Je suis satisfaite d'avoir persévéré. J'ai beaucoup de retard sur lui, mais la guerre est déclarée. Il ne sait pas encore que sa victime a relevé la tête. Il faut utiliser les mêmes armes que lui, pour le vaincre.

Après ces quelques secondes d'euphorie, je replonge pourtant très vite dans la réalité. Les messages que je recevais sur mon ancien numéro contenaient toujours des informations très précises comme « bon week-end chez tes beaux-parents ? » ou « bon resto avec Arnaud ? ». En changeant de coordonnées, si je m'épargne temporairement son harcèlement, cela ne me permet pas pour autant de comprendre comment il connaît tous mes faits et gestes. Aujourd'hui avec internet, il est facile de recueillir des informations sur les autres. C'est d'ailleurs comme ça que j'ai reconstitué son parcours professionnel, mais on ne sait pas tout. Or, il sait presque tout sur moi !

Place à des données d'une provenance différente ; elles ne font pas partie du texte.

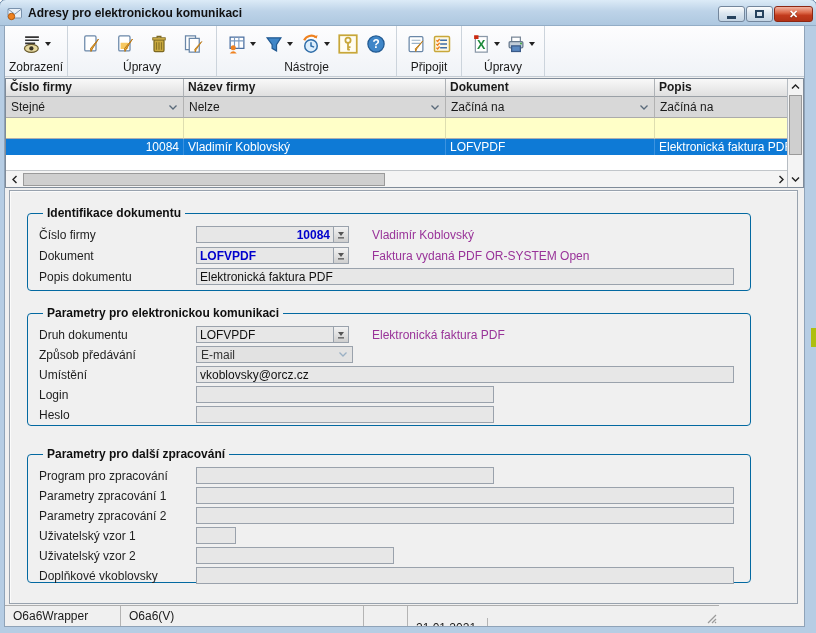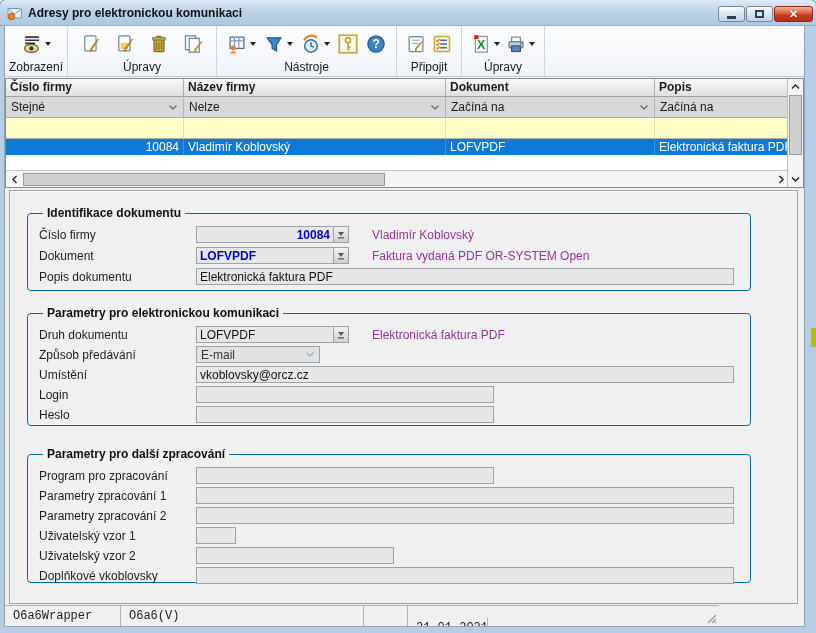--- a/index.html
+++ b/index.html
@@ -95,27 +95,27 @@
   .tinput { height:17px; border:1px solid #9aa2ac; background:#e7e7e7; font-family:"Liberation Sans",sans-serif;
             font-size:12px; padding:0 3px; color:#111; }
   .w138 { width:138px; } .w298 { width:298px; }
   .w538 { width:538px; } .w40 { width:40px; } .w198 { width:198px; }
   .val-blue { color:#0000cc; font-weight:bold; }
   .ta-right { text-align:right; }
   .lookup { width:15px; height:17px; border:1px solid #9aa2ac; border-left:none;
             background:linear-gradient(#f2f2f2,#cfcfcf); display:flex; align-items:center;
             justify-content:center; flex:none; }
   .fdesc { color:#993399; margin-left:23px; white-space:nowrap; }
-  .selbox { width:124px; height:17px; border:1px solid #9aa2ac; background:#e2e2e2;
+  .selbox { width:157px; height:17px; border:1px solid #9aa2ac; background:#e2e2e2;
             display:flex; align-items:center; justify-content:space-between; padding:0 4px;
             color:#333; }
 
   
   .statusbar { position:absolute; left:0; top:579px; width:714px; height:21px; background:#f0f0f0;
-               border-top:1px solid #aeaeae; display:flex;font-family:Liberation Mono, monospace; }
+               border-top:1px solid #aeaeae; display:flex; }
   .scell { border-right:1px solid #b4b4b4; padding:3px 0 0 8px; white-space:nowrap; overflow:hidden; }
   .sc1 { width:116px; } .sc2 { width:243px; } .sc3 { width:44px; } .sc4 { width:80px;margin-top:12px; }
   .sc5 { flex:1; border-right:none; position:relative; }
   .grip { position:absolute; right:2px; bottom:2px; }
 
   .edge-artifact { position:absolute; left:811px; top:328px; width:5px; height:19px;
                    background:#aebf10; }
 </style>
 </head>
 <body>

Affalée sur mon siège de bureau, la tête inclinée vers le plafond, mon regard s'arrête sur le détecteur de fumée. Il me rappelle les caméras que nous avons installées pour sécuriser notre maison et le reportage dont mes collègues m'ont parlé. Des voleurs piratent ces systèmes de sécurité pour récupérer les informations filmées, écouter les conversations et s'introduire au moment opportun pour commettre leur forfait.

Cela me semble compliqué, mais pas impossible pour Yvan et surtout plausible, car comment autrement pourrait-il être aussi précis sur des détails de ma vie ? Pour confirmer qu'il m'écoute bien lorsque je suis chez moi, il faudrait que je parle au niveau d'une de nos caméras d'un projet facilement exploitable par Yvan mais totalement inventé. Je pourrais simulé un appel téléphonique avec Arnaud et glisser l'information au cours de cette fausse conversation.

Je réalise alors que je n'ai pas parlé de l'arrêt maladie de mon assistante. Je n'ai rien dit, ni au téléphone, ni à la maison. J'ai trop honte de mon attitude vis-à-vis d'elle. J'en mesure à cet instant les conséquences. Yvan, n'ayant pas pu être informé de ce « détail », m'a envoyé sa taupe, droit dans mon piège.

Je reprends l'avantage. Il n'a toujours pas mon nouveau numéro de portable et j'ai enfin une piste à approfondir sur son mode de surveillance.